Transcription

Convert audio to text with high accuracy using automatic speech recognition (ASR).

Overview

Izwi’s transcription feature converts spoken audio into written text. Capabilities include:

High accuracy — State-of-the-art speech recognition
Multiple formats — Support for WAV, MP3, M4A, FLAC, and more
Language detection — Automatic language identification
Timestamps — Optional word-level timing through a forced aligner
Summaries — Optional AI summaries for persisted speech-text jobs
Local processing — Complete privacy, no cloud

Getting Started

Download an ASR Model

izwi pull Parakeet-TDT-0.6B-v3

Transcribe Audio

izwi transcribe audio.wav

Using the CLI

Basic Usage

izwi transcribe <audio-file>

Options

Option	Description	Default
`--model`, `-m`	ASR model to use	`parakeet-tdt-0.6b-v3`
`--language`, `-l`	Language hint	auto-detect
`--format`, `-f`	Output format	`text`
`--output`, `-o`	Output file	stdout
`--word-timestamps`	Include word timing	—

Examples

Basic transcription:

izwi transcribe meeting.wav

Save to file:

izwi transcribe meeting.wav --output transcript.txt

JSON output with metadata:

izwi transcribe meeting.wav --format json --output transcript.json

With word timestamps:

izwi transcribe meeting.wav --format verbose_json --word-timestamps

Specify language:

izwi transcribe audio.wav --language en
izwi transcribe audio.wav --language es

Using the Web UI

Navigate to Transcription in the sidebar
Choose a mode
Upload an audio file or record directly
Select the required model
Click Transcribe or submit the selected workflow
View, copy, summarize, or download the result

The Transcription workspace has three modes:

Mode	Best for	Notes
Transcription	Single-speaker or general ASR	Streaming is enabled by default.
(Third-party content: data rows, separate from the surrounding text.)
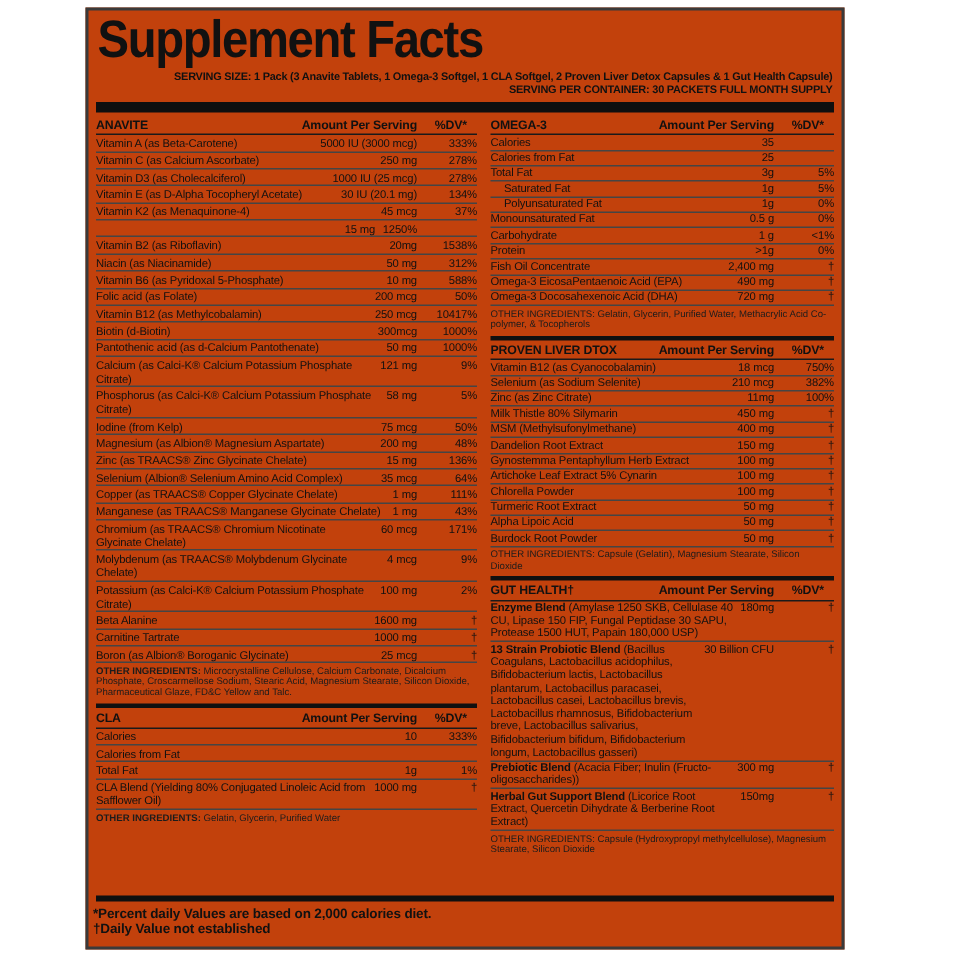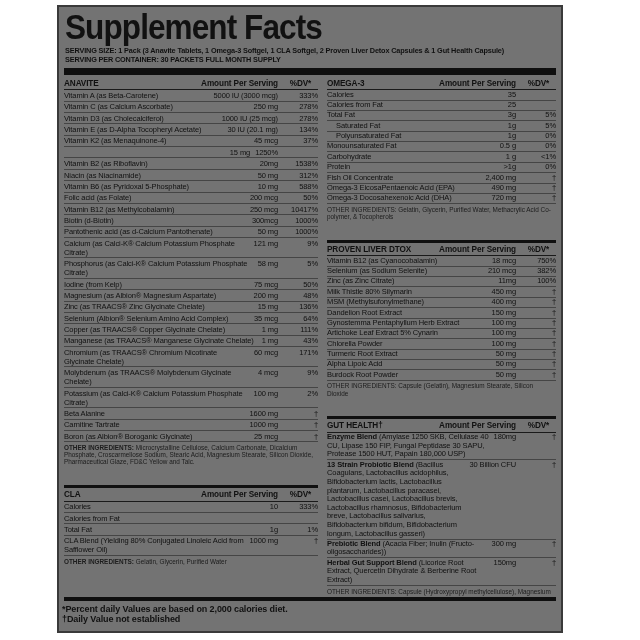"Supplement Facts" .label { background: #737373 -> #c2410c }
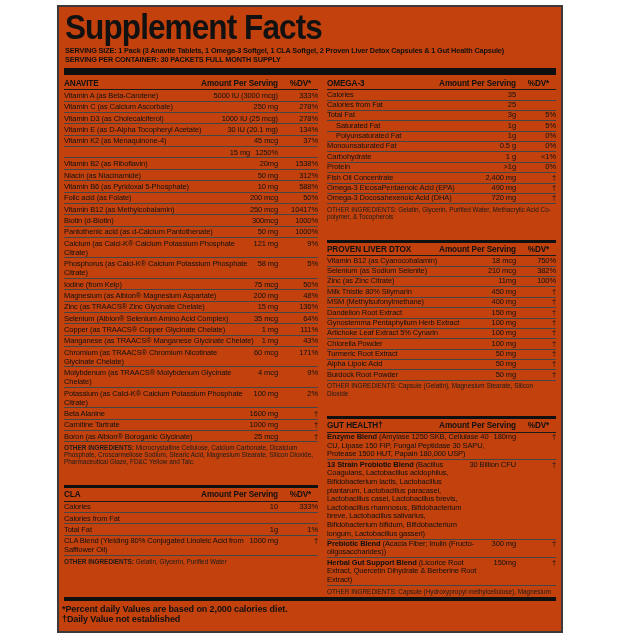"SERVING SIZE: 1 Pack (3" .serving { text-align: none -> right }
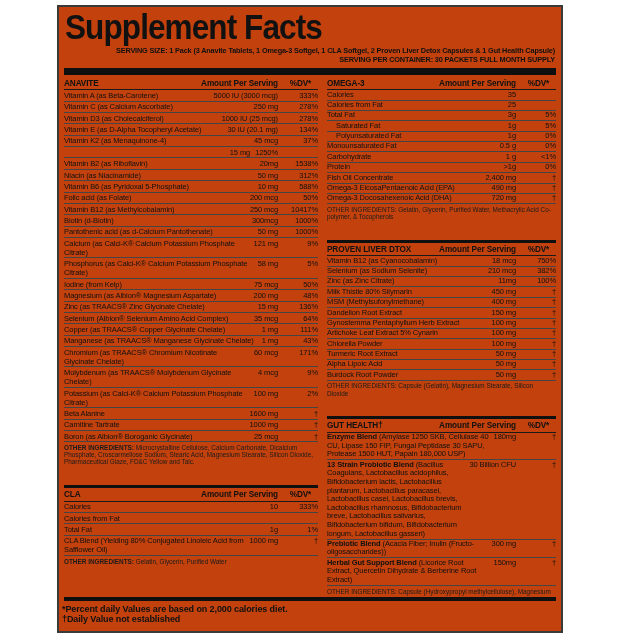"ANAVITE" .col { gap: 16px -> none }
Word timestamps require a ready `Qwen3-ForcedAligner-0.6B` aligner and disable streaming.
Speaker Attributed ASR	Granite Speech speaker-turn transcripts	Requires `Granite-Speech-4.1-2B-Plus`, accepts speaker expectation hints, and disables streaming/timestamps.
Diarization	Speaker-separated timelines with start/end times	Uses the diarization pipeline and optional ASR/aligner models.

Features

Drag and drop — Upload files easily
Record — Transcribe directly from microphone
Mode switch — Choose Transcription, Speaker Attributed ASR, or Diarization
Summaries — Generate or regenerate AI summaries for saved records
Copy — One-click copy to clipboard
Download — Save as text or JSON

Using the API

Endpoint

POST /v1/audio/transcriptions

Request (multipart/form-data)

Field	Type	Description
`file`	File	Audio file to transcribe
`model`	String	Model name
`language`	String	Language code (optional)
`response_format`	String	`text`, `json`, `verbose_json`, `srt`, or `vtt`
`stream`	Boolean/String	Enable SSE transcript events (`true`, `1`, `yes`, or `on`)

Example (curl)

curl -X POST http://localhost:8080/v1/audio/transcriptions \
  -F "file=@audio.wav" \
  -F "model=Parakeet-TDT-0.6B-v3" \
  -F "response_format=json"

Response (JSON)

{
  "text": "Hello, this is a transcription test."
}

Response (verbose_json)

{
  "text": "Hello, this is a transcription test.",
  "language": "en",
  "duration": 3.5,
  "processing_time_ms": 812.4,
  "rtf": 0.23,
  "izwi_asr_diagnostics": null
}

Streaming responses emit SSE payloads with type values such as transcript.text.delta, transcript.text.done, and error. See the API Reference for JSON input, streaming events, upload limits, and exact response shapes.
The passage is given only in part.